**Exercise details**
Begin at the line containing "(210, 105) none -> (290, 138) //" and copy each line exactly through the end of the records, leaving out what comes before.

**Data records**
[Start of section]

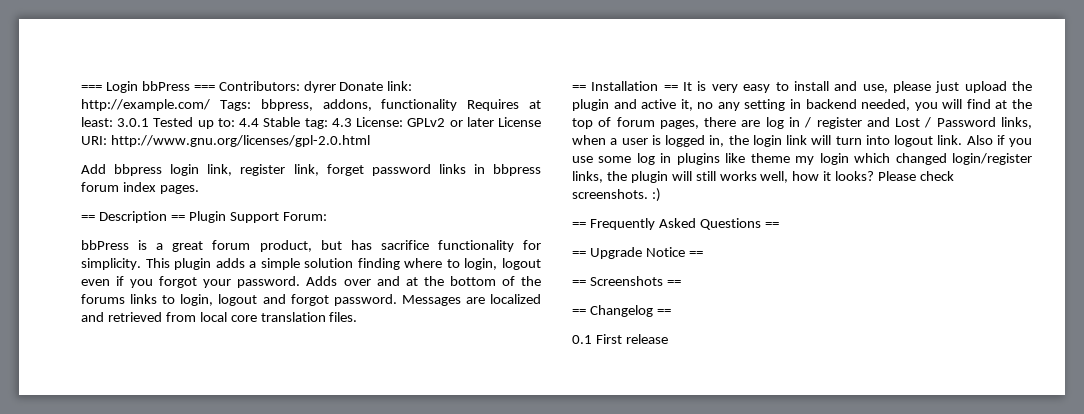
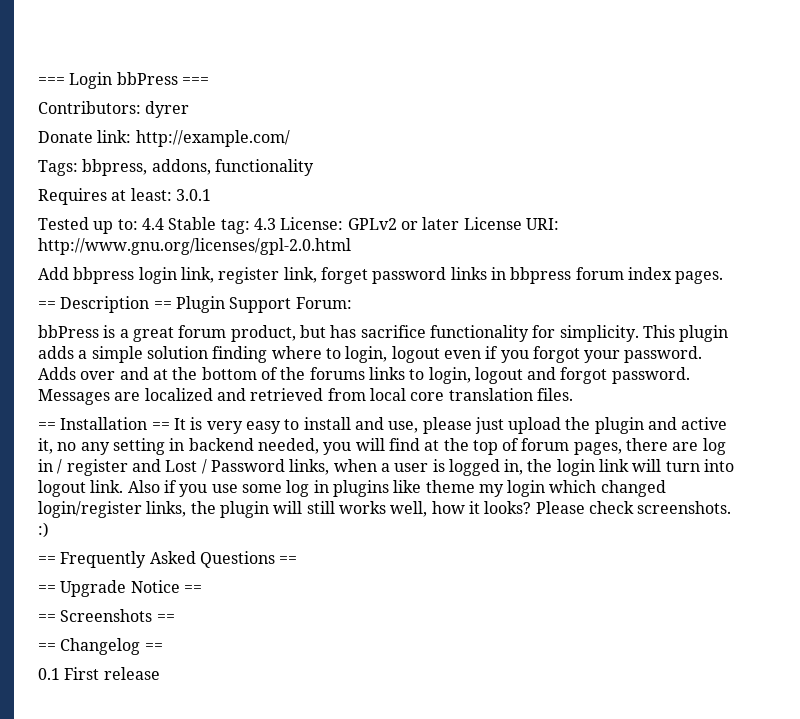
(215, 88) none -> (209, 81) //
(336, 87) none -> (190, 109) //
(210, 105) none -> (290, 138) //
(458, 105) none -> (314, 167) //
(150, 122) none -> (211, 195) //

[End of section]

**Your response**
(210, 105) none -> (290, 138) //
(458, 105) none -> (314, 167) //
(150, 122) none -> (211, 195) //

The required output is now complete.